The Montrealer was suspended north of Springfield, Massachusetts, on April 6, 1987, because of deteriorating track conditions between Brattleboro and Windsor, Vermont.[16] During the suspension, Amtrak offered bus service (operated by Peter Pan Bus Lines) between Burlington, Vermont, and Springfield, with connecting Amtrak service in Springfield.[17] [18]
This situation precipitated the only instance of Amtrak seizing another railroad by eminent domain, followed by the re-sale of the track by Amtrak to the Central Vermont Railway. The matter went all the way to the Supreme Court in National Railroad Passenger Corp. v. Boston & Maine Corp., which upheld Amtrak's action. Led by U.S. Senator Patrick Leahy of Vermont and Representative Silvio Conte of Massachusetts, Congress appropriated $5 million to rebuild the track.[19] Only the section between Windsor and Brattleboro, Vermont, was transferred, however, leaving the Connecticut River Line between East Northfield and Springfield, Massachusetts, as an obstacle.
The Montrealer was reinstated in July 1989 with a longer routing to avoid the Connecticut River Line. The train used the Central Vermont Railway between East Northfield and New London, Connecticut (with a stop at to replace the former stop) and the Northeast Corridor between New London and New Haven. Although slightly slower than the old route, this allowed for safe and reliable service. A special daytime train was run on July 17, 1989; regular service began with the northbound train on the 18th and the southbound on the 19th. On November 1, 1991, an intermediate stop was added at Willimantic, Connecticut.[20]
Montrealer service ended on March 31, 1995, amid a budget crisis. It was replaced with the Vermonter, a daytime train sponsored by the state of Vermont, the next day. The Vermonter terminated at St. Albans rather than Montreal; it was routed over the New Haven-Springfield Line plus a section of the Boston Subdivision to reach the Central Vermont at Palmer.
Efforts have been underway for many years to extend the Vermonter to Montreal. In 2012 the Federal Railroad Administration awarded $7.9 million to allow for the upgrade of the existing freight rail line between St. Albans and the Canada–US border.[21] Work on this project was completed in late 2014.
On March 16, 2015, the United States and Canada signed an agreement that would allow for the establishment of a pre-clearance customs and immigration facility within Central Station in Montreal. Before the Vermonter can be extended to Montreal the agreement must first be approved by Congress and the Parliament of Canada, and a preclearance facility must be constructed within Central Station.[22] [23]

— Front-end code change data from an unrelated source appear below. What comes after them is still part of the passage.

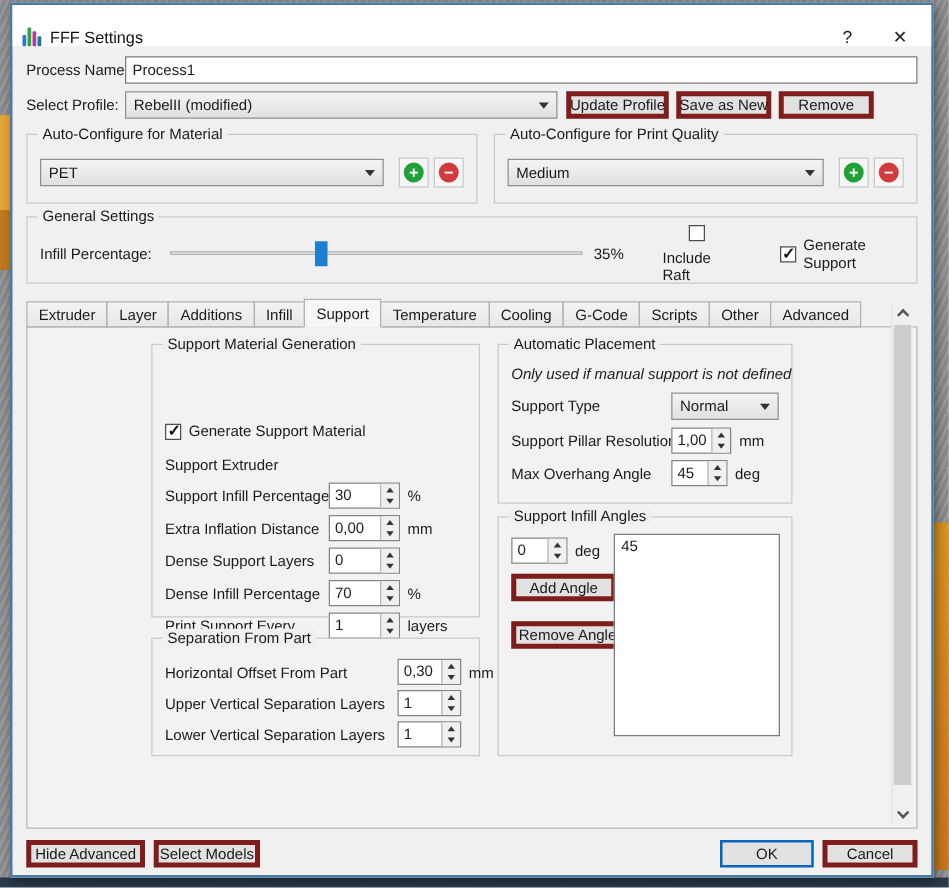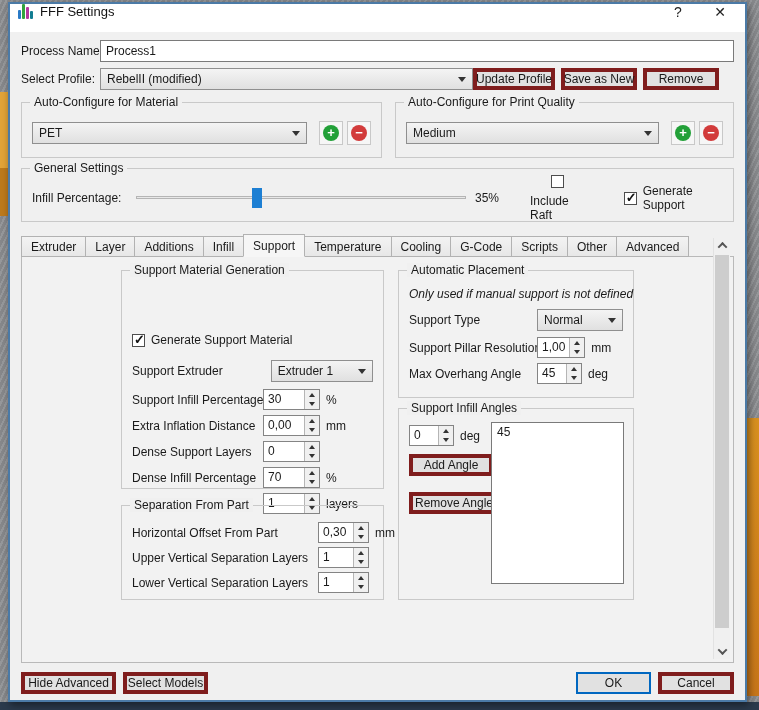"FFF Settings" .titlebar { align-items: flex-start -> flex-end; height: 28px -> 33px }
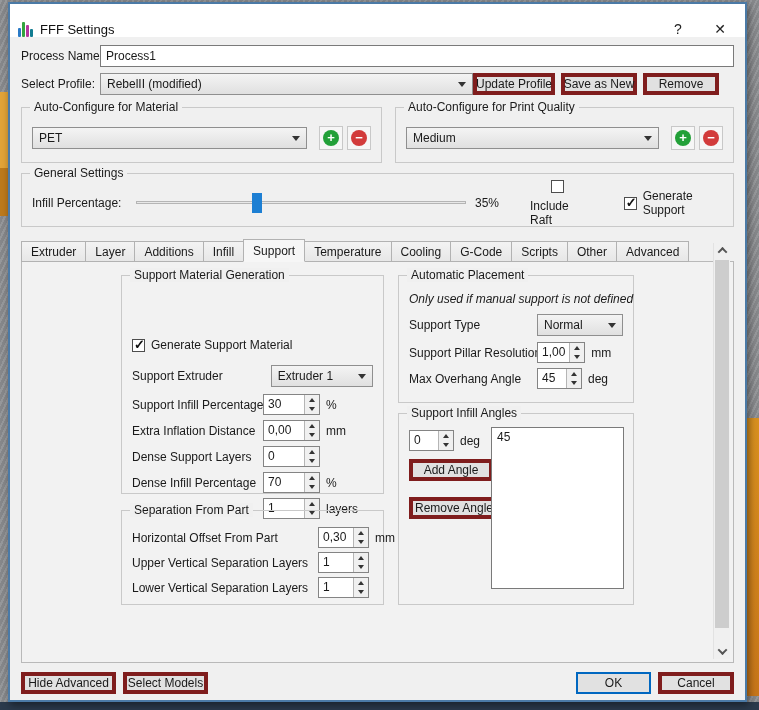"RebelII (modified)" .r-profile .combo { margin-right: none -> 7px; width: 373px -> 346px }
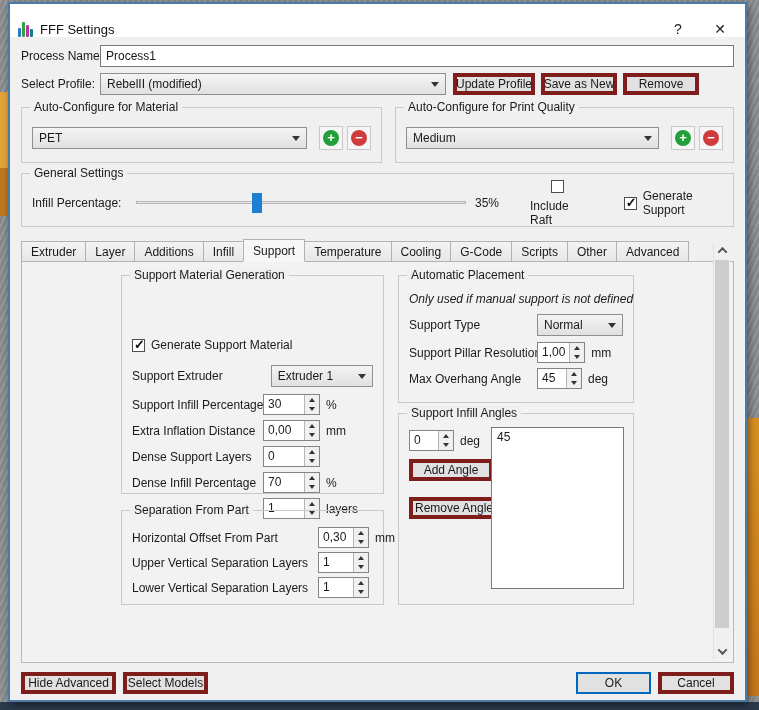"Extruder 1" span.combo { html: <span> <span>Extruder 1</span> <span></span> </span> -> none }
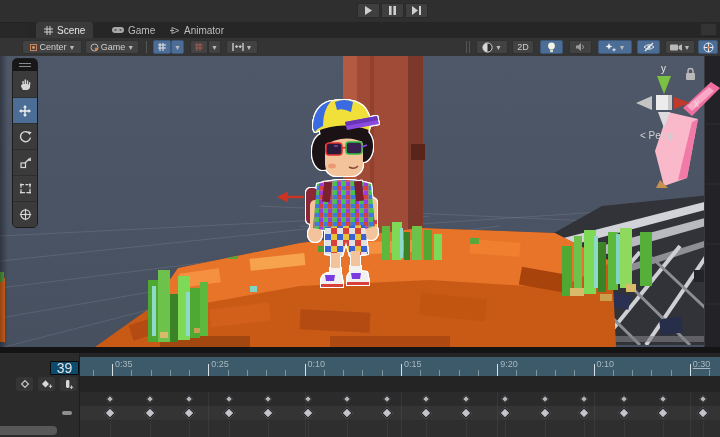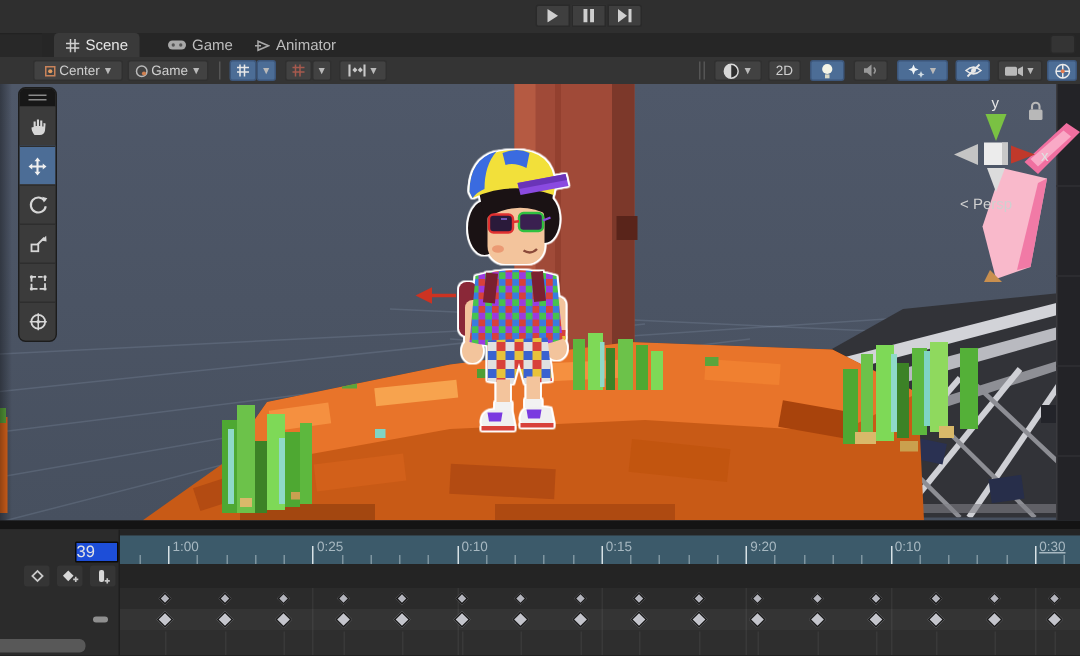"39" #frame-field { background: #1d4ed8 -> #0c4a6e; font-size: 11px -> 14px; text-align: none -> center }
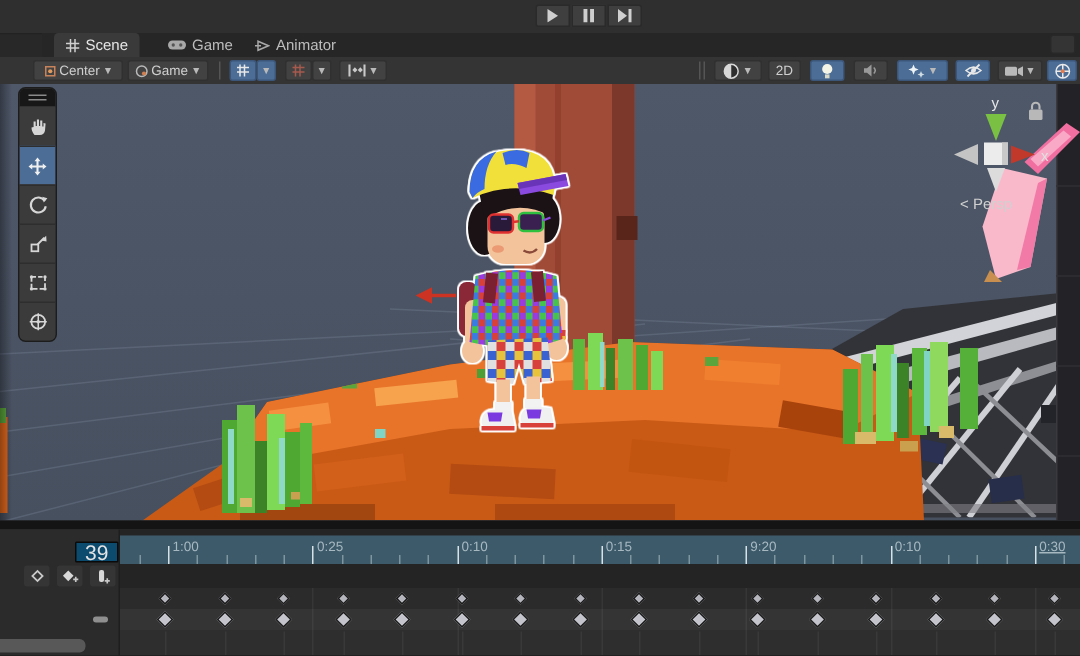"1:00" span.ticklab { text: 1:00 -> 0:35 }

On December 8, 2016, US President Barack Obama signed bipartisan legislation enabling US-Canada preclearance. On December 12, 2017, Canada's Governor-General gave a royal assent to Bill C-23 enacted by Canada's House and Senate. The remaining hurdles to implementing the preclearance regime are an Order in Council in Canada, and a joint agreement between the two countries on construction of the facilities in Montreal and the service operating procedures.[24]